Food Service: Shrinking Margins, Expanding Costs, and How to Fix It

On average, a food service business earns a profit of 5-6%1. For a business with $2 million in earnings, this translates into a meager $100,000 to $200,000 in profit.

Maintenance spend in food service on average is around 1-3%2 of sales which translates into a $20,000 to $60,000 cost to our sample store. Emergency maintenance expenses, high levels of yearly maintenance, and equipment replacements can also impact your profit significantly.

Critical decisions about maintenance and repair can be overwhelming tasks for a food service operator to tackle alone, including:

  • repairing or replacing older equipment
  • renewing contractor agreements
  • selecting manufacturers that provide the best value for the money spent

Knowing when it’s time to stop repairing the cooler that keeps breaking down or if a contractor is overcharging you for a quick fix are big money savers for your business. In contrast, mistakes and oversights can cost your business thousands.

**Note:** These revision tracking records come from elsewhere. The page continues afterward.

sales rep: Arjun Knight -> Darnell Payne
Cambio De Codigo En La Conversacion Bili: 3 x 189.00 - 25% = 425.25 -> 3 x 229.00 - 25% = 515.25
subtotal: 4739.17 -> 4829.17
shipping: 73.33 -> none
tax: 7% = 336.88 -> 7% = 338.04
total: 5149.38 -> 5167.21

Manually monitoring these aspects of your business can be difficult when the responsibility of running the actual day-to-day business is your main concern. You don’t have time to manually monitor everything happening in your store. You may not realize that the contractor hired to fix the cooler didn’t replace the leaked refrigerant. You may not notice that a certain manufacturer is the best-performing freezer across the enterprise. These mistakes leak money out of the bottom line each year.

Businesses often see maintenance and repair as a fixed cost instead of a controlled cost. Maintenance spend can be controlled with better knowledge of site equipment and consistent monitoring. Tracking maintenance metrics is the best way to make informed decisions while allowing an owner/operator more time to track daily business needs.

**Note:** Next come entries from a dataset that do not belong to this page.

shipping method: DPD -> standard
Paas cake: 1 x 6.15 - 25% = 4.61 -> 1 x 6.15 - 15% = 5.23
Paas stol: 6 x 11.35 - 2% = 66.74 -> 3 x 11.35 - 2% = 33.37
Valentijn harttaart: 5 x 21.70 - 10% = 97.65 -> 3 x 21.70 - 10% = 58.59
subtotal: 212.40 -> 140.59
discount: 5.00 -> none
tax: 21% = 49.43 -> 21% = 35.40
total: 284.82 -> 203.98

A computerized maintenance management system (CMMS) helps you take control of your enterprise and optimize your operations to maximize profits. Intelligent tracking of equipment function, location maintenance and contractor management helps you anticipate problems to avoid downtime and costly emergency maintenance.

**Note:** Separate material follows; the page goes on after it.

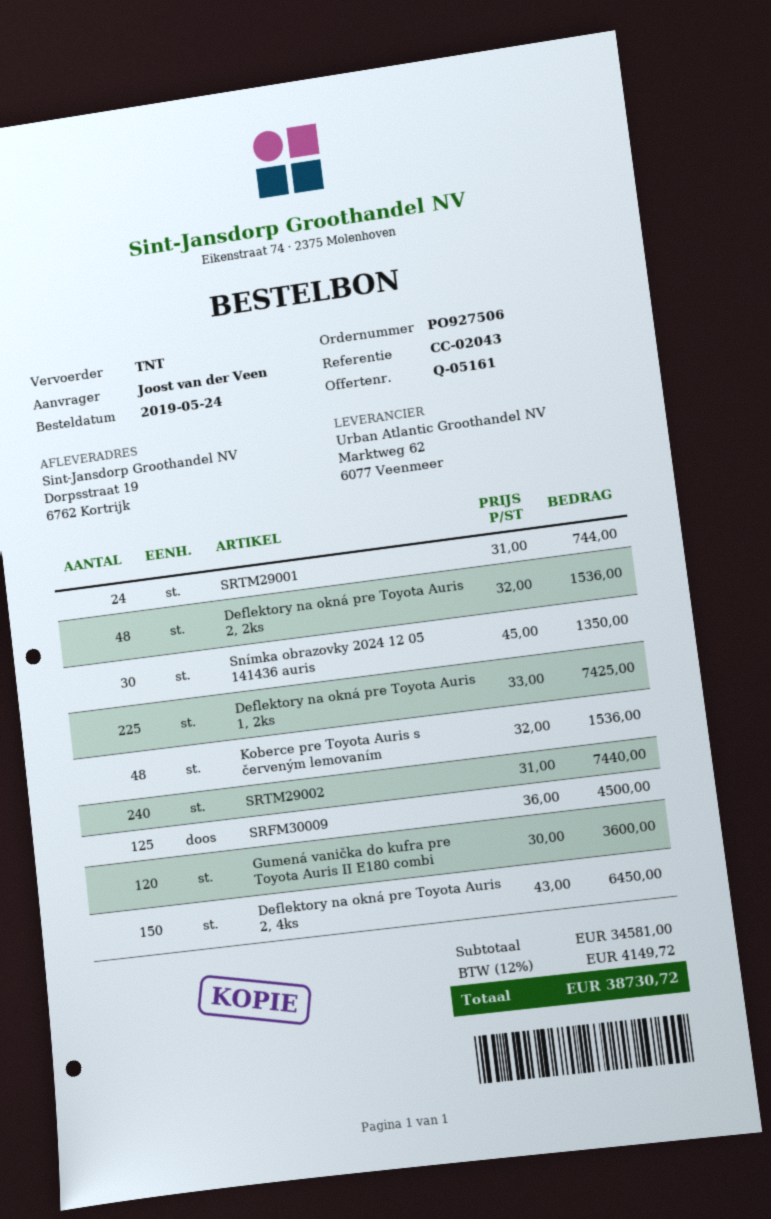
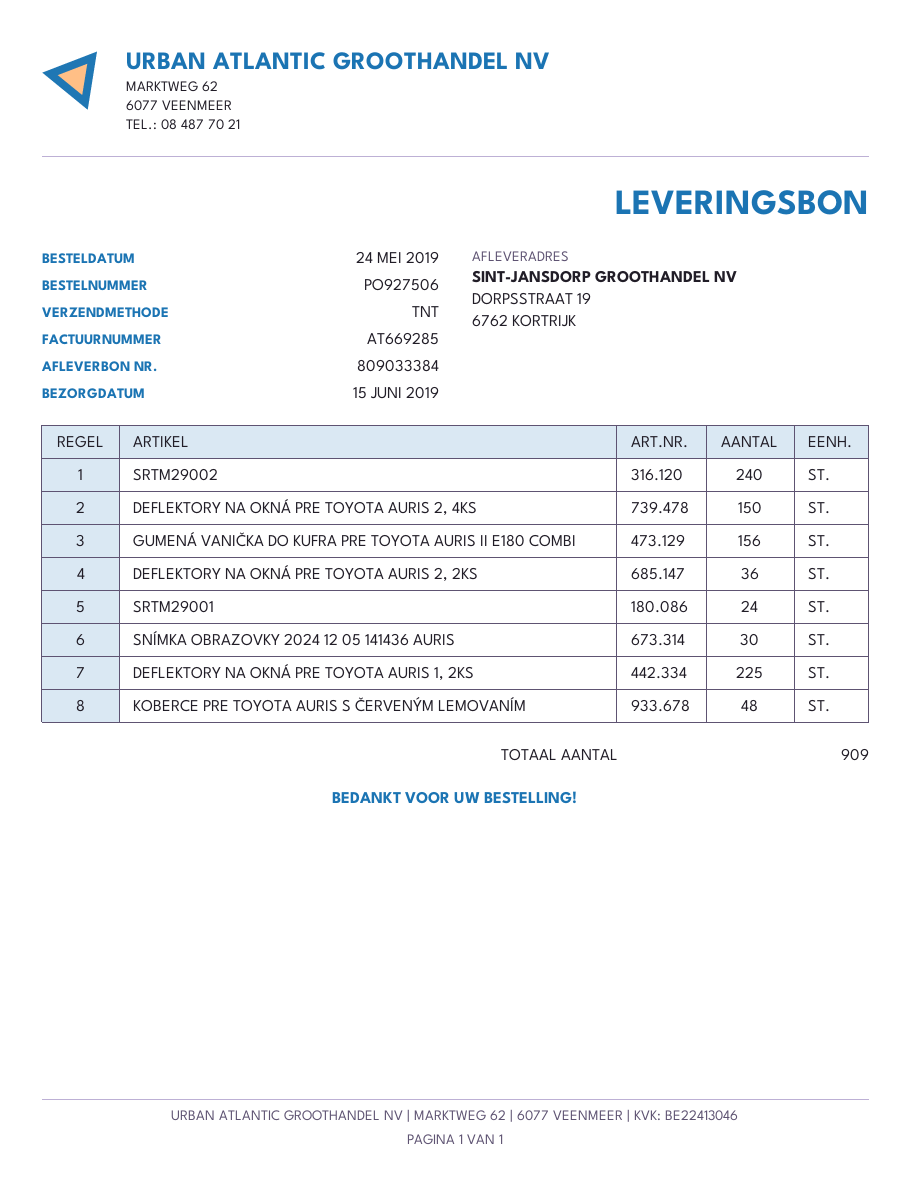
Deflektory na okná pre Toyota Auris 2, 2ks: 48 -> 36
SRFM30009: 125 -> none
Gumená vanička do kufra pre Toyota Auris II E180 combi: 120 -> 156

Our maintenance solutions can potentially reduce your current site maintenance costs by 9-22%, which translates into a $13,200 return to our example store with $2 million in earnings, boosting profit by 11%.

But that’s just one store location. You can translate these cost reductions across an enterprise and potentially save hundreds of thousands of dollars. Money saved in maintenance and repair goes directly to your bottom line and can be used to better benefit your business.

1Locsin, A. The Average Profit Margin for a Restaurant Baker Tilly International. 2014. Restaurant Benchmarks: How Does Your Restaurant Compare to the Industry Standard?
2Elkins, M. How to Make a Budget for Repair and Maintenance for a Restaurant.